WHAT YOU SHOULD DO
All lines from the one containing "font-size: 20px ->" to the end of the listing below should be output exactly; omit the pictures.

╭──

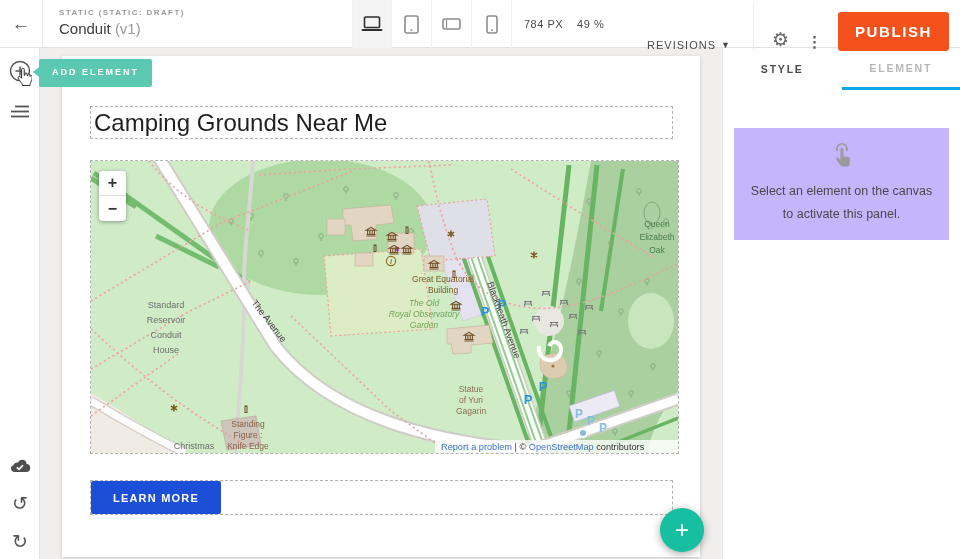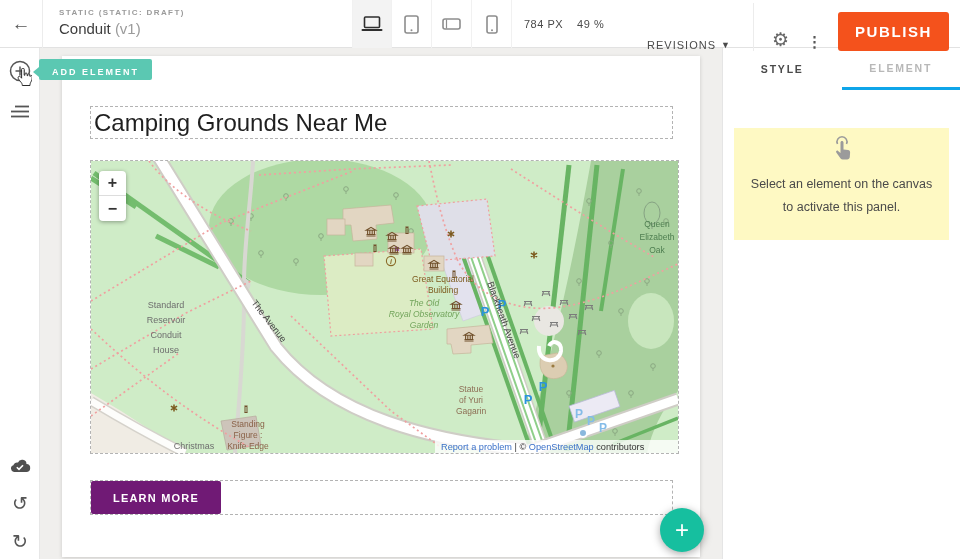"ADD ELEMENT" .tooltip { padding: 8px 13px 3px 13px -> 8px 13px 10px 13px }
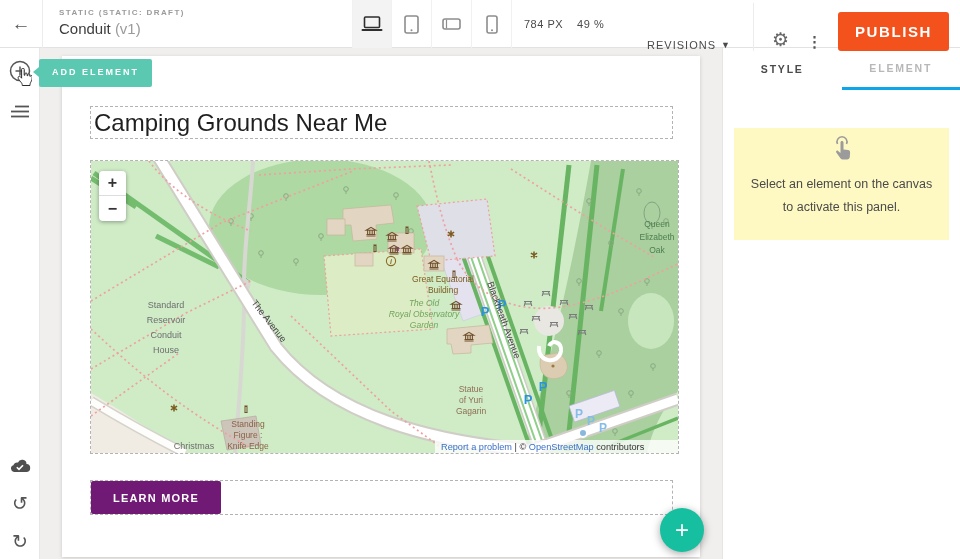"Select an element on the" .placeholder-box { background: #fef9c3 -> #c4b5fd; padding-top: 7px -> 14px }
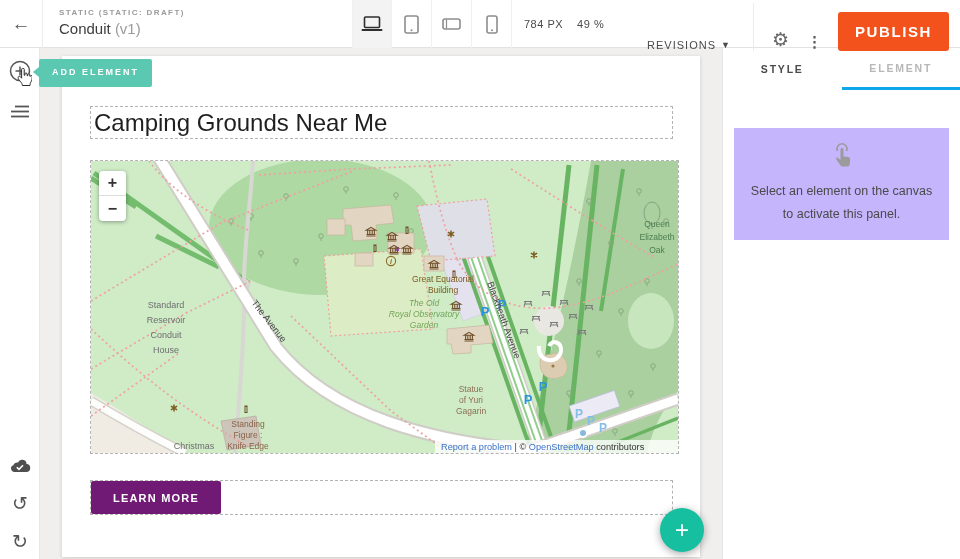"LEARN MORE" .learn-btn { background: #701a75 -> #1d4ed8 }
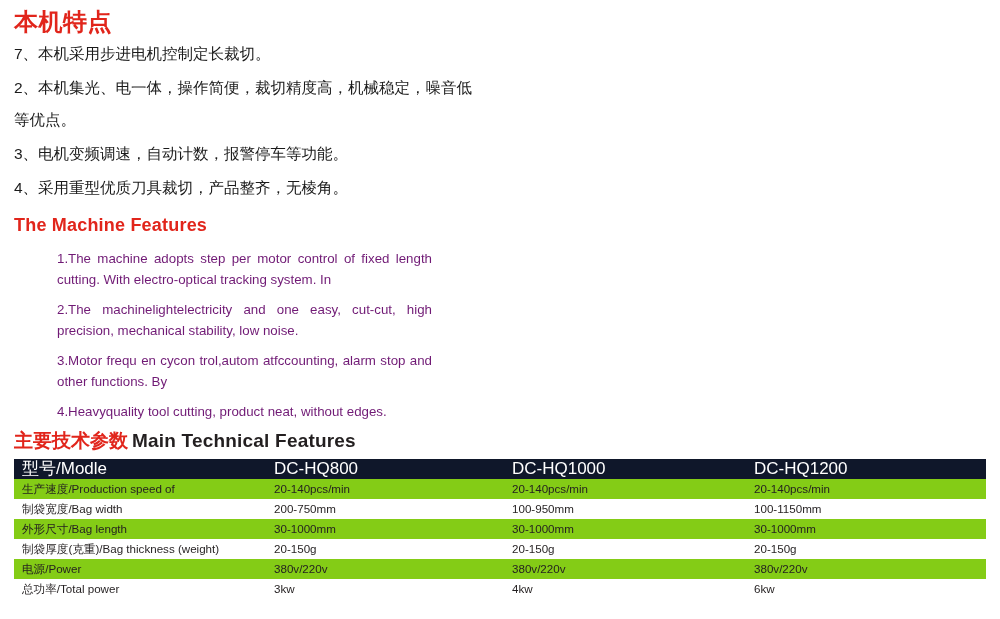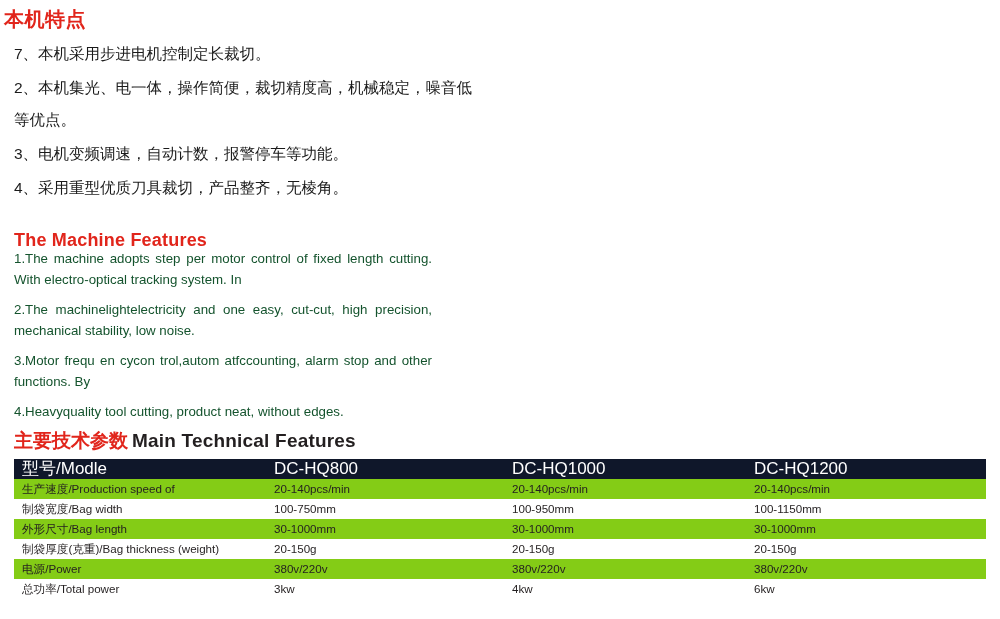"本机特点" .cn-title { font-size: 20px -> 24px; left: 4px -> 14px }
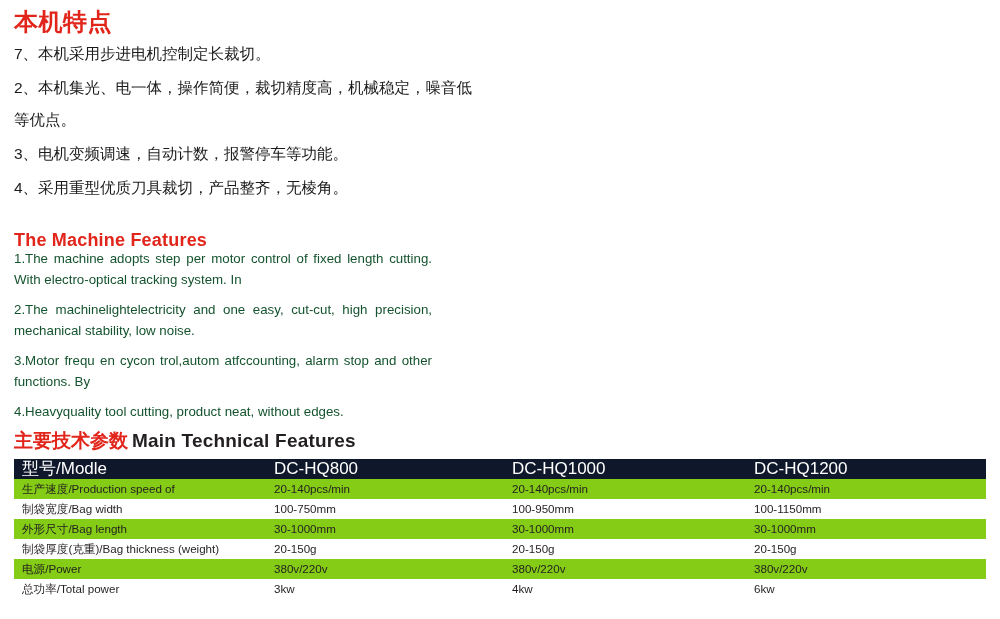"The Machine Features" .en-title { top: 230px -> 215px }
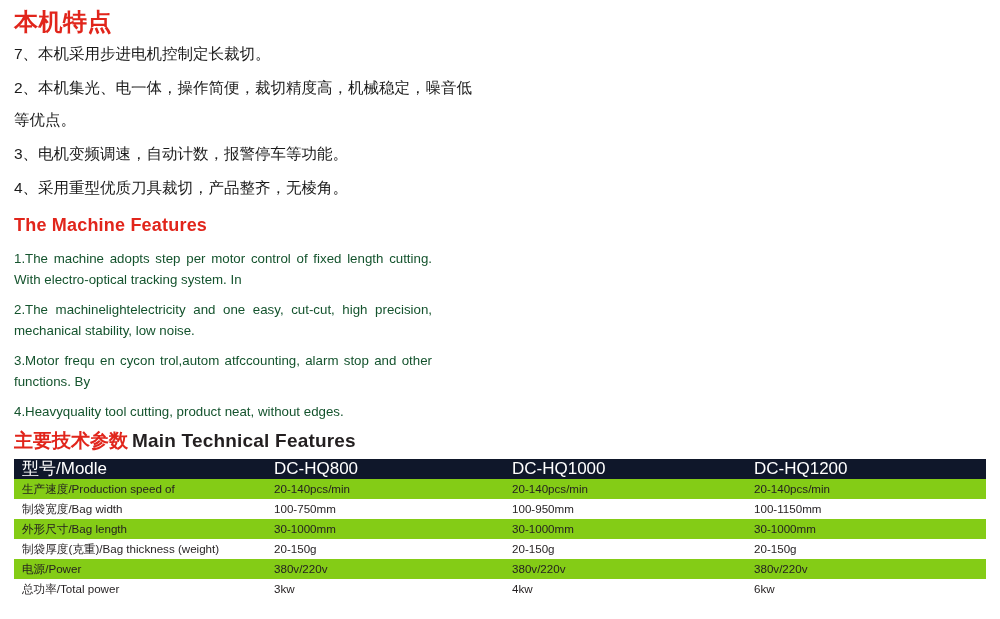"1.The machine adopts step per" .en-item { color: #14532d -> #701a75; margin-left: none -> 43px }
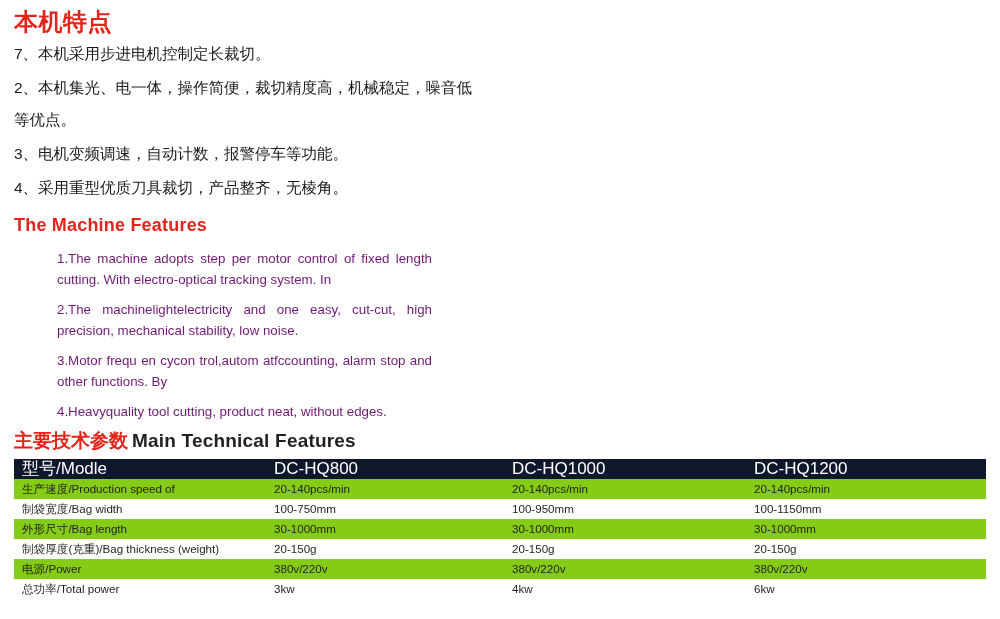"100-750mm" td.col-1 { text: 100-750mm -> 200-750mm }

╰──

ANSWER BOX
"本机特点" .cn-title { font-size: 20px -> 24px; left: 4px -> 14px }
"The Machine Features" .en-title { top: 230px -> 215px }
"1.The machine adopts step per" .en-item { color: #14532d -> #701a75; margin-left: none -> 43px }
"100-750mm" td.col-1 { text: 100-750mm -> 200-750mm }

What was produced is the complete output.